The unnamed pharmacy is estimated to have allegedly been reimbursed more than $7 million by health care providers for dispensing medications prescribed by Sultan and Sturdavant.
Sultan, an internal medicine specialist, at one time had an office in Ocean Springs, MS. Also a tenant in the building was Pittsburgh Medical Marketing of Ocean Springs, LLC, that reportedly was owned by Sultan. The company, established in 2014, has since dissolved.
Another company that Sultan was associated with was Medical Solutions of Ocean Springs, LLC, with an office in Biloxi, MS. Established in 2013, it has also since dissolved.
How it worked
The indictment alleges that Sultan entered into an agreement with “Pharmacy 1” that he would prescribe these high yield medications in exchange for a percentage of the reimbursements paid to the pharmacy by TRICARE, Blue Cross, United and other insurance companies.

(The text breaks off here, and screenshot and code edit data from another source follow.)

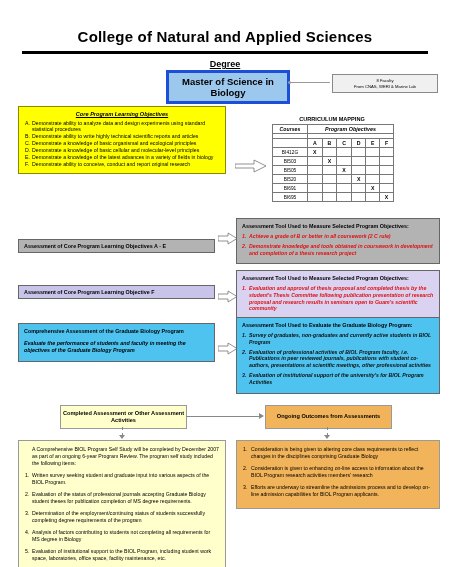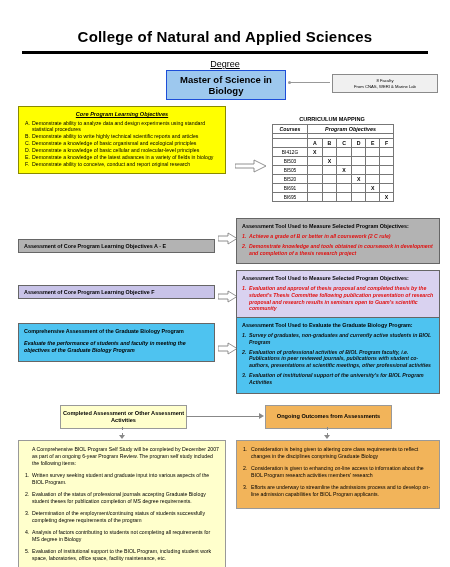--- a/index.html
+++ b/index.html
@@ -15,25 +15,25 @@
     top:8px;left:0;width:450px;text-align:center;
     font-size:15px;font-weight:bold;letter-spacing:.2px;
   }
   #title-rule{
     top:31px;left:22px;width:406px;height:3px;background:#000;
   }
 
   
   #degree-label{
     top:39px;left:0;width:450px;text-align:center;
-    font-size:9px;font-weight:normal;text-decoration:underline;
+    font-size:9px;font-weight:bold;text-decoration:underline;
   }
   #degree-box{
     top:50px;left:166px;width:118px;height:28px;
-    background:#9dc8ee;border:1px solid #1d4ed8;
+    background:#9dc8ee;border:3px solid #1d4ed8;
     display:flex;align-items:center;justify-content:center;text-align:center;
     font-size:9.5px;font-weight:bold;line-height:11px;
   }
   #faculty-box{
     top:54px;left:332px;width:104px;height:17px;
     background:#f0f0f0;border:1px solid #8a8a8a;
     display:flex;flex-direction:column;align-items:center;justify-content:center;
     font-size:4.2px;line-height:5.6px;text-align:center;
   }
   #degree-faculty-line{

In addition, Sultan is alleged to have been paying Sturdavant to also write those high yield medication prescriptions.
The indictment alleges that registered nurses Page and Covington, as well as two of unnamed co-conspirators, would recruit potential customers. Once recruited, the two nurses or the two unnamed co-conspirators allegedly would forward the patient information and high yield compounds to “Pharmacy 1” or a third unnamed co-conspirator.
The indictment continues by stating once the health care insurance company approved the high yield medication, then “Pharmacy 1” would let Sultan or Sturdavant know so they could allegedly authorize the prescription verbally or use a preprinted form. Profits could be maximized when the compounded medicines were prescribed on photocopied forms and set on auto-fill. The indictment states this often would be done without examining the patient to see if there was a need for the compounded prescription.

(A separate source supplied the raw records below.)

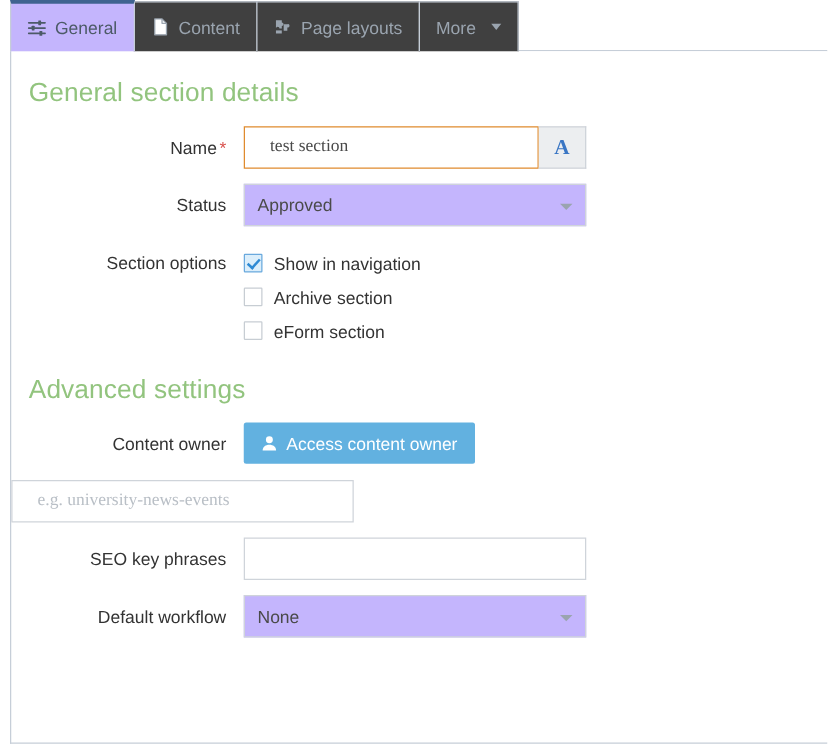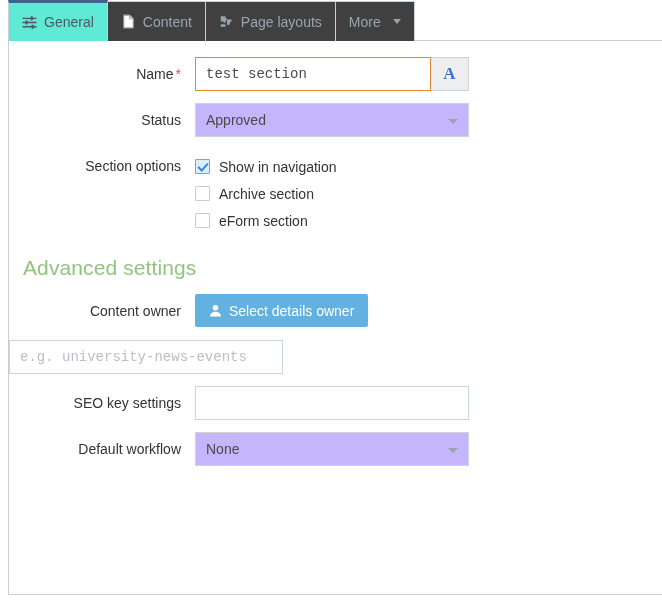--- a/index.html
+++ b/index.html
@@ -45,21 +45,21 @@
     color: #9aa4af;
     background: #404040;
     border: 1px solid #c6ced8;
     border-bottom: none;
     margin-left: -1px;
     white-space: nowrap;
     z-index: 1;
   }
   .tab:first-child { margin-left: 8px; }
   .tab.active {
-    background: #5eead4;
+    background: #c4b5fd;
     color: #4c5a67;
     border-top: 3px solid #3f6390;
     height: 41px;
     z-index: 3;
     padding-top: 0;
   }
   .tab .tab-icon {
     display: inline-flex;
     align-items: center;
     justify-content: center;
@@ -122,23 +122,23 @@
   .control { flex: 1 1 auto; }
 
   .input {
     width: 274px;
     height: 34px;
     box-sizing: border-box;
     border: 1px solid #cfd4da;
     background: #ffffff;
     font-size: 14px;
     color: #4a4a4a;
-    padding: 0 10px;
+    padding: 0 20px;
     line-height: 32px;
-    font-family: Liberation Mono, monospace;
+    font-family: Liberation Serif, serif;
     outline: none;
     display: block;
   }
   .input::placeholder { color: #b9bfc6; }
   .input.focused {
     border: 1px solid #e08b2e;
     width: 236px;
   }
 
   .input-group { display: flex; }
@@ -286,20 +286,21 @@
   </div>
 
   <div class="tab">
     <span>More</span>
     <span class="caret"></span>
   </div>
 </div>
 
 <div class="panel">
 
+  <div class="section-heading">General section details</div>
 
   <div class="row">
     <div class="label">
       <span>Name</span><span class="req">*</span>
     </div>
     <div class="control">
       <div class="input-group">
         <input class="input focused" type="text" value="test section" style="">
         <div class="addon">A</div>
       </div>
@@ -339,33 +340,33 @@
   <div class="row">
     <div class="label">Content owner</div>
     <div class="control">
       <button class="btn-primary">
         <span>
           <svg width="13" height="13" viewBox="0 0 14 14">
             <circle cx="7" cy="4" r="3" fill="#ffffff"></circle>
             <path d="M1.2 13.4c0-3.2 2.6-5 5.8-5s5.8 1.8 5.8 5z" fill="#ffffff"></path>
           </svg>
         </span>
-        <span>Select details owner</span>
+        <span>Access content owner</span>
       </button>
     </div>
   </div>
 
   <div class="row">
     <div class="control">
       <input class="input" type="text" placeholder="e.g. university-news-events" style="">
     </div>
   </div>
 
   <div class="row">
-    <div class="label">SEO key settings</div>
+    <div class="label">SEO key phrases</div>
     <div class="control">
       <input class="input" type="text" placeholder="" style="">
     </div>
   </div>
 
   <div class="row">
     <div class="label">Default workflow</div>
     <div class="control">
       <div class="select">
         <span>None</span>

Sultan allegedly received up to 25 percent of the funds paid by the insurance companies, the indictment stated.
The three unnamed co-conspirators in the indictment are reportedly connected to Pittsburgh Medical Marketing. Sturdavant allegedly owned Magnolia Medical Consultants, established in 2013, in Biloxi.

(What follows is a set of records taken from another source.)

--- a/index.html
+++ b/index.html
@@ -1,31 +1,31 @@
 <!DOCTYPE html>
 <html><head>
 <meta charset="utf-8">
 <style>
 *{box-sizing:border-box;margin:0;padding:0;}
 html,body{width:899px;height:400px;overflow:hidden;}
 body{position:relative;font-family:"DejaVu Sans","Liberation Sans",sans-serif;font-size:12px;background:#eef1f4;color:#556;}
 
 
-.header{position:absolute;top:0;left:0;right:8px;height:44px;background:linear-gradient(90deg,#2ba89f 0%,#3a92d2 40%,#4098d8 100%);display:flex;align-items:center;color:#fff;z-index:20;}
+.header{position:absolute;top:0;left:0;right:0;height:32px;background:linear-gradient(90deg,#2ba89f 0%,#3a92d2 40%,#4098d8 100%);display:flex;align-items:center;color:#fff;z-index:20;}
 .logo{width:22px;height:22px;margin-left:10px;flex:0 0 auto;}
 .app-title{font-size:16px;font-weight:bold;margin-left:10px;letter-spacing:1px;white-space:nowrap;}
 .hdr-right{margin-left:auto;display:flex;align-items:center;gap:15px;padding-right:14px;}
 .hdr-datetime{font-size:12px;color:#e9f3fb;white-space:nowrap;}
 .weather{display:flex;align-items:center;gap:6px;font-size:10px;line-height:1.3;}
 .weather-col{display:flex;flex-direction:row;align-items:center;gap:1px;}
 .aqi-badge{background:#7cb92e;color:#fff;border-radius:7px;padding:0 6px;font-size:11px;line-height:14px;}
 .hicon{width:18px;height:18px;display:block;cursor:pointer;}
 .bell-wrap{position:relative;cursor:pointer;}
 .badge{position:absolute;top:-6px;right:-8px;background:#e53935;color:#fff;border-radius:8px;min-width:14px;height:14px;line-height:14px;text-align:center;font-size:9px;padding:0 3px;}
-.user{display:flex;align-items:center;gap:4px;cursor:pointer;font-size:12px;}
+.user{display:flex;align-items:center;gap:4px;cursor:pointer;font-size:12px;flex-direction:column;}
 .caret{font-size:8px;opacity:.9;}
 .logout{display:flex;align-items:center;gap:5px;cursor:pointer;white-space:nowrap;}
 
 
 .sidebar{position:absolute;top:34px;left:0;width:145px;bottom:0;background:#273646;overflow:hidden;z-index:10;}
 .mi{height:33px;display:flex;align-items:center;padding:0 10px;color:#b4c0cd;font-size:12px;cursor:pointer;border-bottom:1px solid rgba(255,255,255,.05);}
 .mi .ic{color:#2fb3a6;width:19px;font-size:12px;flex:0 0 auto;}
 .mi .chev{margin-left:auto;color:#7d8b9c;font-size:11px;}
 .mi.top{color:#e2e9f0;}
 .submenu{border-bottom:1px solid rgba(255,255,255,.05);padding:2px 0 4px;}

The crimes allegedly took place between March 2014 and February 2015 in Jackson and Jones counties.
Sultan, Sturdavant, Covington and Page were each charged with one count of conspiracy to commit health care fraud and mail fraud.
In addition, Sultan was charged with two counts of mail fraud, one count of conspiracy to distribute and dispense an controlled substance, two counts of distributing and dispensing a controlled substance, one count of conspiracy to pay and receive health care kickbacks and four counts of paying health care kickbacks.
Sturdavant also was charged with two counts of mail fraud, one count of conspiracy to distribute and dispense a controlled substance and two counts of distributing and dispensing a controlled substance.
Page also was charged with two counts of mail fraud.
These four people join 13 others who have been convicted in a multi-state $400 million compound pharmacy scheme based in Hattiesburg.
Readers are reminded that an indictment is merely an allegation and that all defendants are presumed innocent unless proven guilty in a court of law.
A trial date was set for Aug. 19 for Sultan and Page.
Making the announcement on June 25 were Brian A. Benczkiwski, assistant attorney general of the Justice Department’s Criminal Division; Mike Hurst, U.S. attorney with the Southern District of Mississippi; Steven J. Jensen, acting special agent in charge of the FBI’s Jackson office; Cyndy Bruce, Mississippi Field Office and special agent in charge of the Defense Criminal Investigative Service’s Southeast Field Office.
The case was investigated by the FBI and DCIS. Prosecuting the case are Assistant Chief Dustin M. Davis and trial attorney Sara E. Porter, Criminal Division’s Fraud Section; assistant U.S. Attorneys Mary Helen Wall and Kathlyn R. Van Buskirk of the Southern District of Mississippi.
The Medicare Fraud Strike Force is part of a joint initiative between the Department of Justice and HHS to focus their efforts to prevent and deter fraud and enforce current anti-fraud laws around the country.